7. The method according to claim 1, characterized in that, After semantically fusing intermediate data corresponding to the same production theme according to production indicators to obtain production datasets corresponding to each production theme, the method further includes: Establish thematic relationships between the various production themes, wherein thematic relationships include spatial relationships and temporal relationships; A spatiotemporal knowledge graph is established between the production datasets according to the topic relationships, and a preset graph neural network model is trained based on the spatiotemporal knowledge graph to obtain a risk reasoning model; In response to an alarm event, the risk propagation path corresponding to the alarm event is determined from the risk reasoning model.

8. The method according to claim 1, characterized in that, After semantically fusing intermediate data corresponding to the same production theme according to production indicators to obtain production datasets corresponding to each production theme, the method further includes: A production scenario model is constructed based on the production scenario, wherein the production scenario model includes the equipment operating parameters corresponding to the production scenario; Establish a correspondence between the equipment operating parameters and the production dataset based on the production scenario; Using a pre-defined operational data prediction model, the corresponding equipment operating parameters are predicted based on the production dataset at the current time point to obtain the expected operating parameters for future time points, wherein the current time point is located before the future time point.

9. A production data fusion system, characterized in that, include: The acquisition module is used to acquire raw data from multiple target data sources.

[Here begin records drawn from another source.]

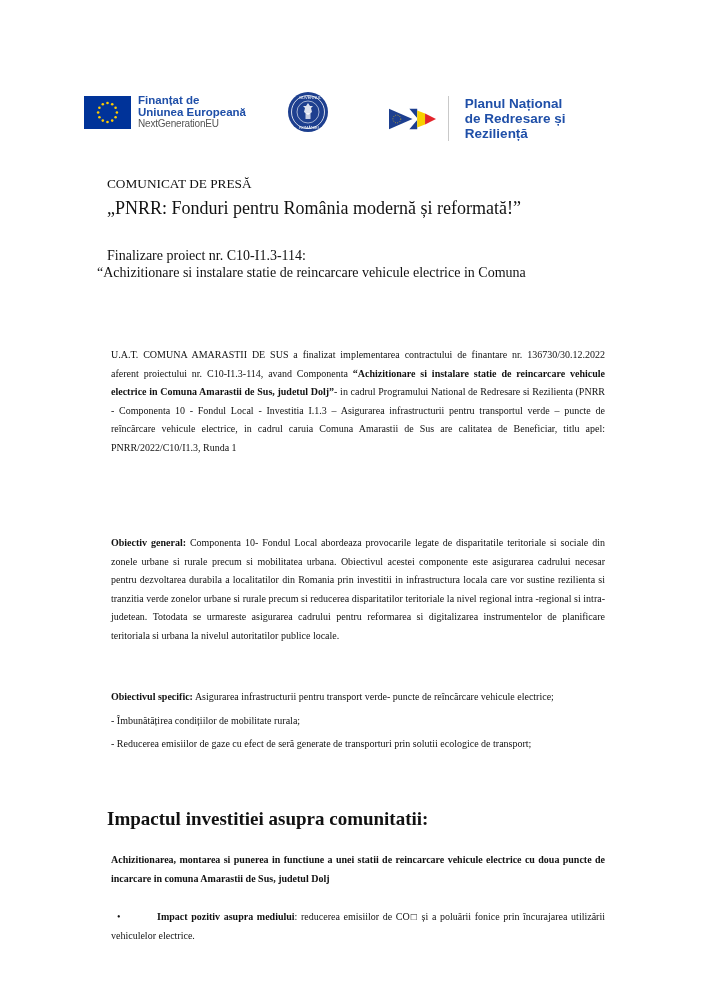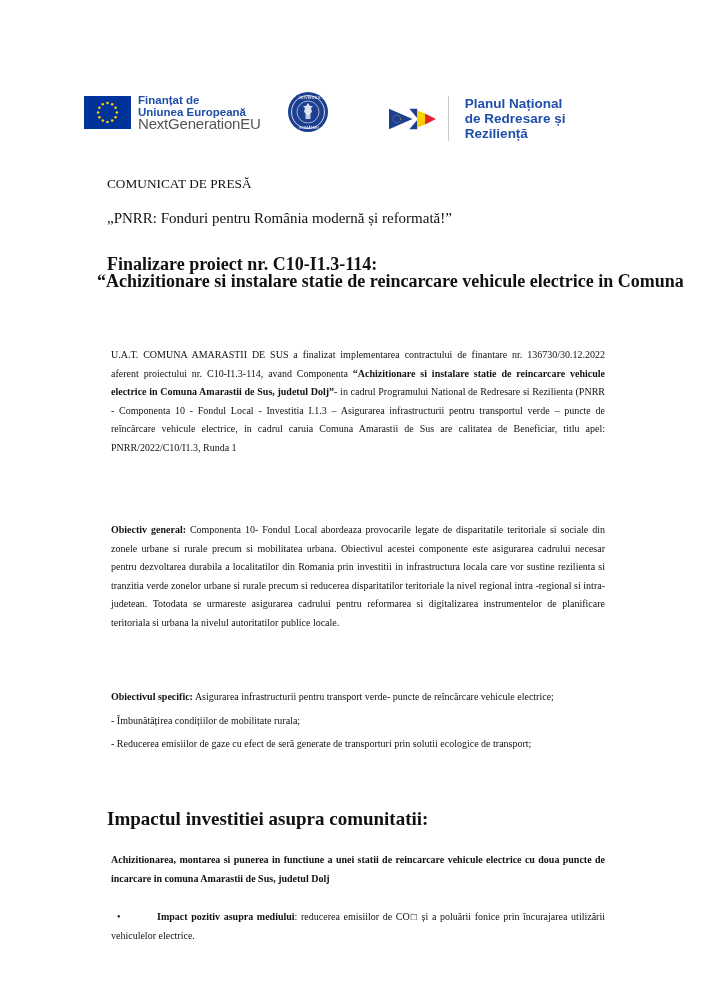"NextGenerationEU" .eu-text .l3 { font-size: 15px -> 10px }
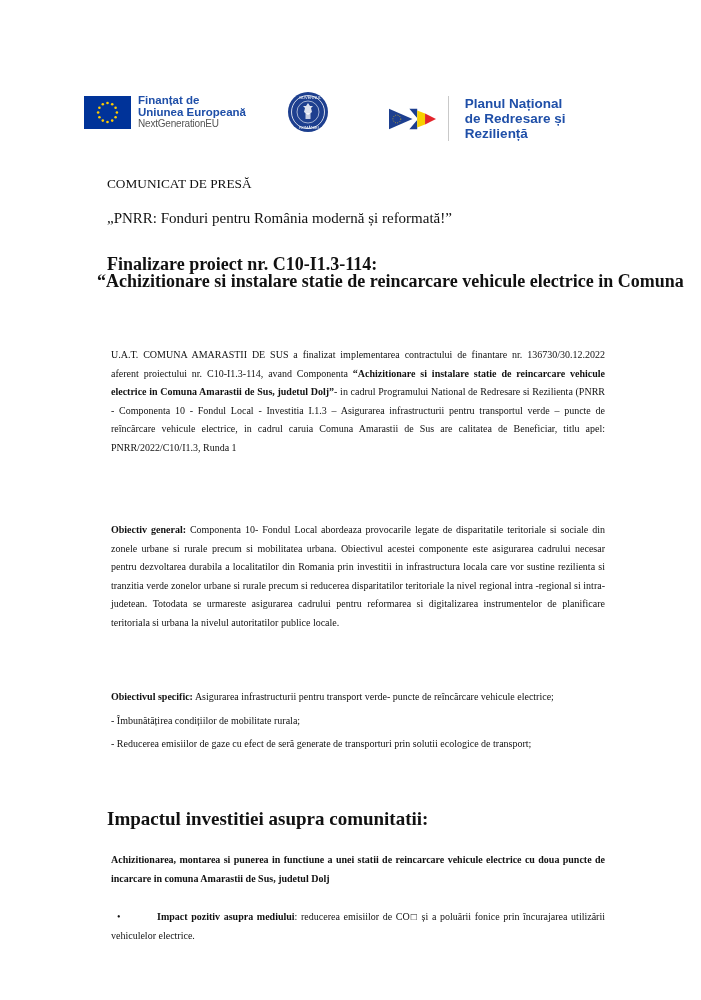"„PNRR: Fonduri pentru România modernă" .slogan { font-size: 15px -> 18px; top: 210px -> 198px }
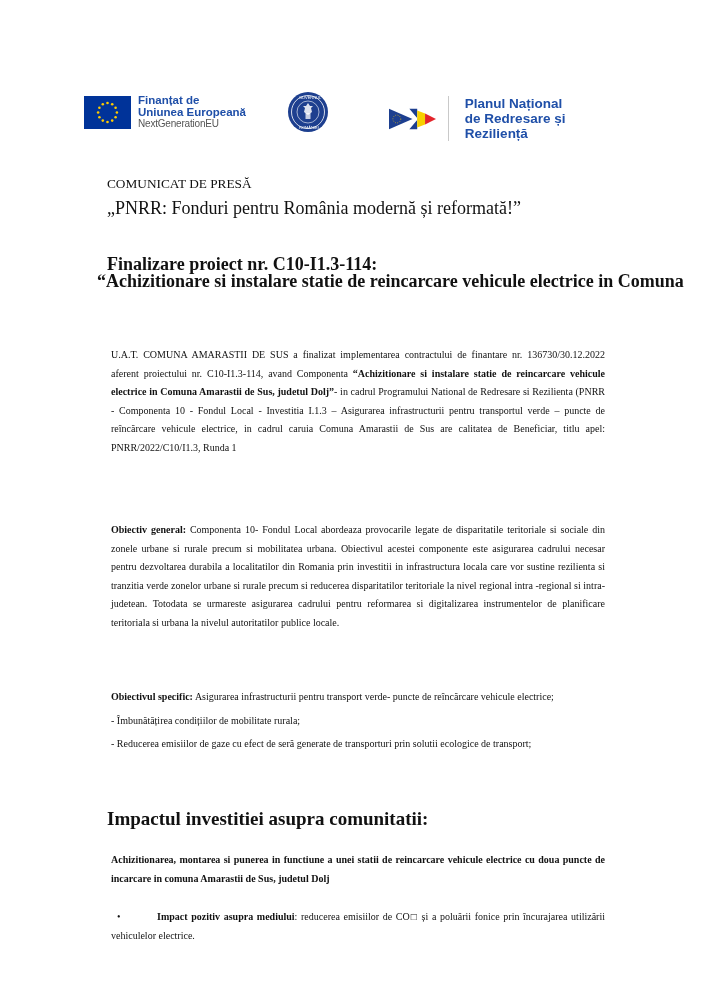"Finalizare proiect nr. C10-I1.3-114:" .proj-head { font-size: 18px -> 14px; font-weight: bold -> normal; top: 256px -> 247px }
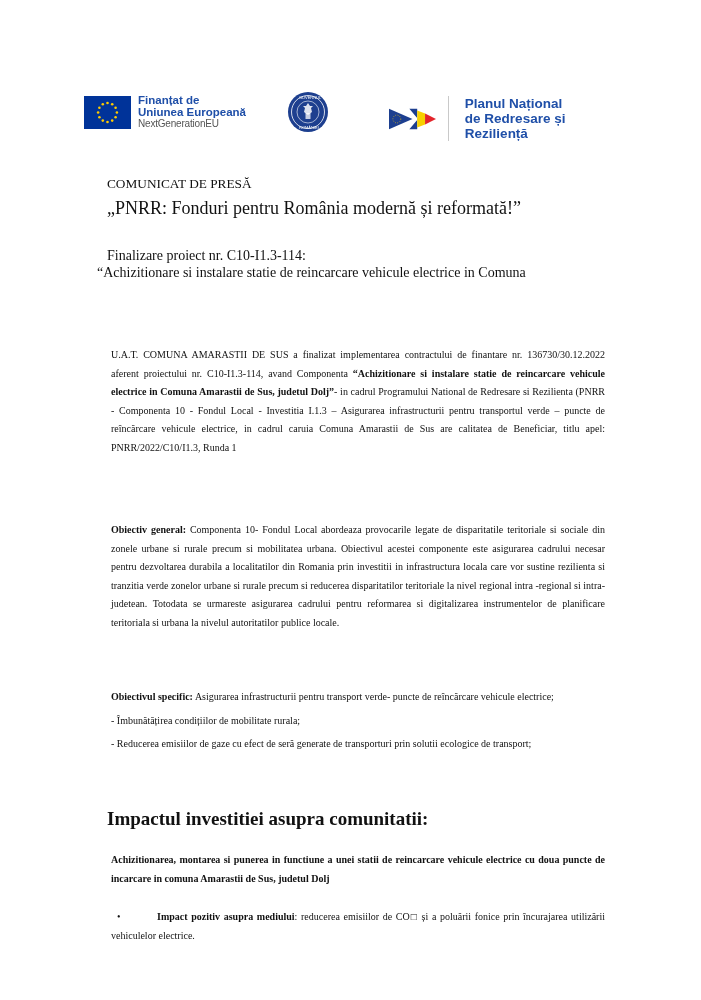"Obiectiv general: Componenta 10- Fondul" .para2 { top: 517px -> 530px }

The merging module is used to cluster the original data based on the feature similarity between them to obtain multiple similar data clusters, and to normalize the original data in the same similar data cluster to obtain intermediate data. The semantic fusion module is used to perform semantic fusion on intermediate data corresponding to the same production theme according to production indicators to obtain production datasets corresponding to each production theme. The production indicators include production time and / or production scenario.

10. An electronic device, characterized in that, include: Processor and memory; The memory is used to store a computer program, and the processor is used to execute the computer program stored in the memory to cause the electronic device to perform the method as described in any one of claims 1-8.